Commercio ambulante, la piaga dell’abusivismo: evasione da 1 miliardo di euro

La quota di operatori fuori legge è stimabile in 15 operatori abusivi ogni 100 regolari (in Campania il dato arriva al 37%)

(Teleborsa) Fase di stanca per il commercio ambulante sul quale pesa, e non poco, la piaga dell’abusivismo. Numeri da capogiro: centocinquemila operatori, un fatturato da oltre 1,8 miliardi di euro e un’evasione che sfiora il miliardo di euro. Lo dicono i dati resi noti da uno studio di Anva-Confesercenti, che segnala come questo settore sia tra i più colpiti dalla piaga delle attività illegali.

“Sono molti i segnali che inducono a non sottovalutare il fenomeno”, avverte l’associazione di categoria.

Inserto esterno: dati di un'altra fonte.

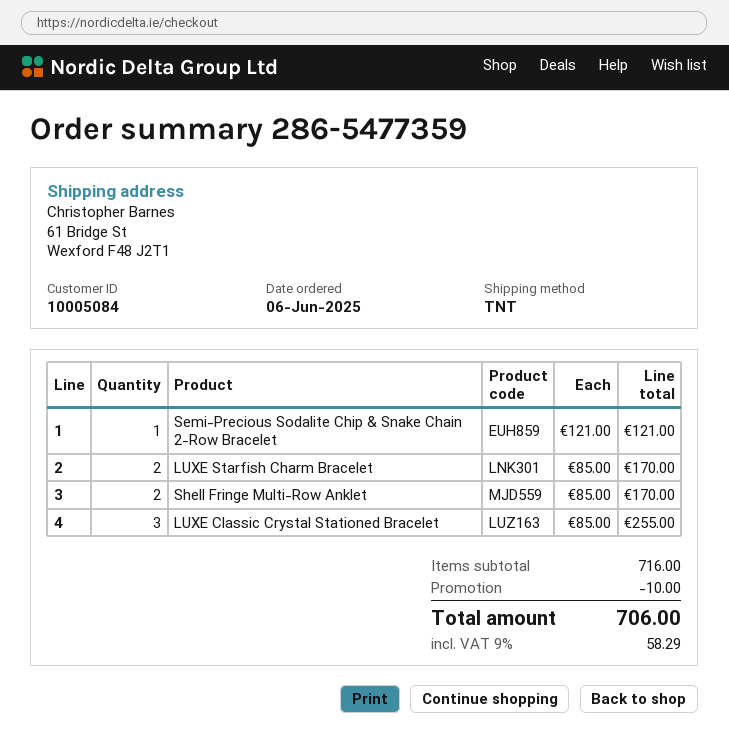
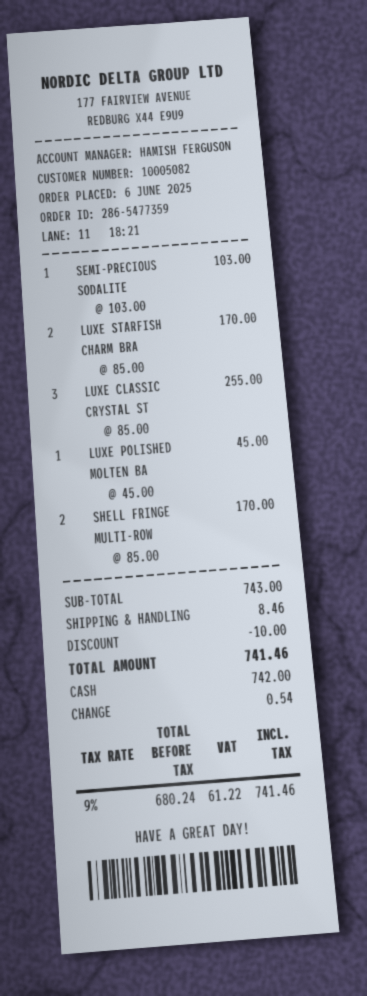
customer number: 10005084 -> 10005082
Semi-Precious Sodalite Chip & Snake Chain 2-Row Bracelet: 1 x 121.00 = 121.00 -> 1 x 103.00 = 103.00
LUXE POLISHED MOLTEN BA: none -> 1 x 45.00 = 45.00
subtotal: 716.00 -> 743.00
shipping: none -> 8.46
tax: 9% = 58.29 -> 9% = 61.22
total: 706.00 -> 741.46

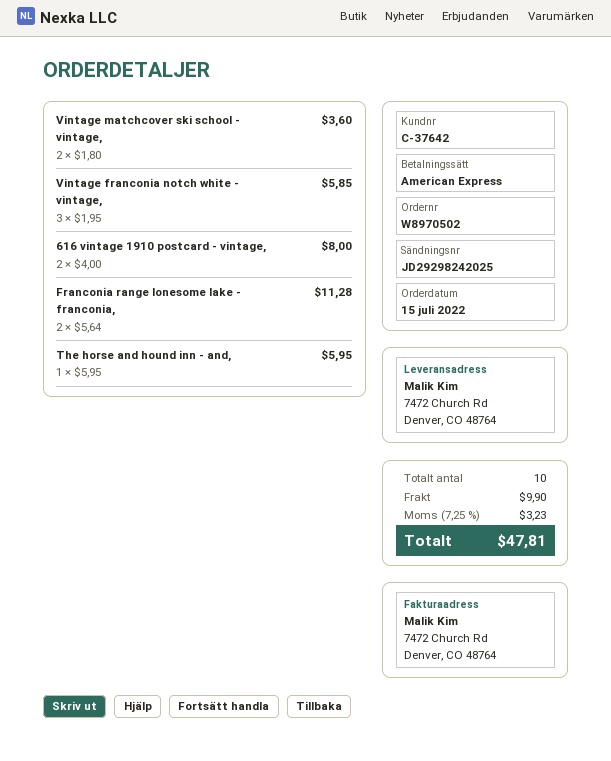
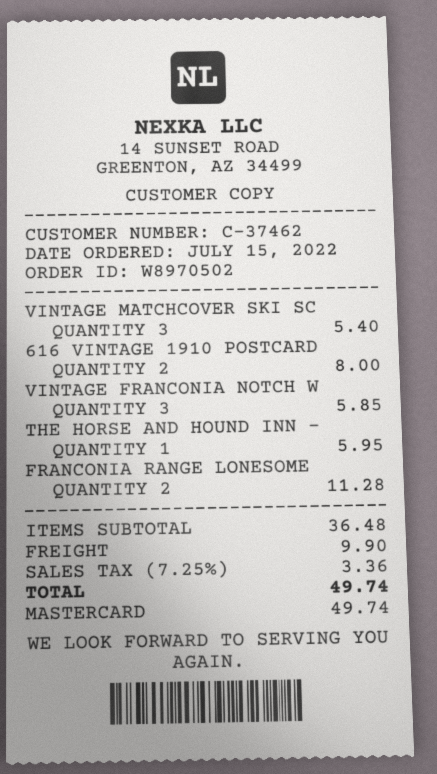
customer number: C-37642 -> C-37462
payment method: American Express -> Mastercard
Vintage matchcover ski school - vintage,: 2 for 3.60 -> 3 for 5.40
tax: 7.25% = 3.23 -> 7.25% = 3.36
total: 47.81 -> 49.74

Numeri alla mano, il fatturato delle attività abusive del commercio ambulante è stimabile in 1,85 miliardi di euro (16,7% del fatturato complessivo), con un corrispondente mancato gettito fiscale e contributivo valutabile in 967 milioni di euro.

15 IRREGOLARI OGNI 100 – La quota di operatori fuori legge in prossimità dei mercati per intercettare i clienti attratti dalle aree mercatali è molto elevata, e stimabile in 15 operatori abusivi ogni 100 regolari (in Campania il dato arriva al 37%).

Il commercio ambulante in Italia è un settore che nel 2017 coinvolge 191.535 imprese, occupa 217.139 addetti, per un fatturato stimabile di circa 11,1 miliardi di euro. Più della metà delle imprese, 103mila, il 53,5% del totale, sono straniere.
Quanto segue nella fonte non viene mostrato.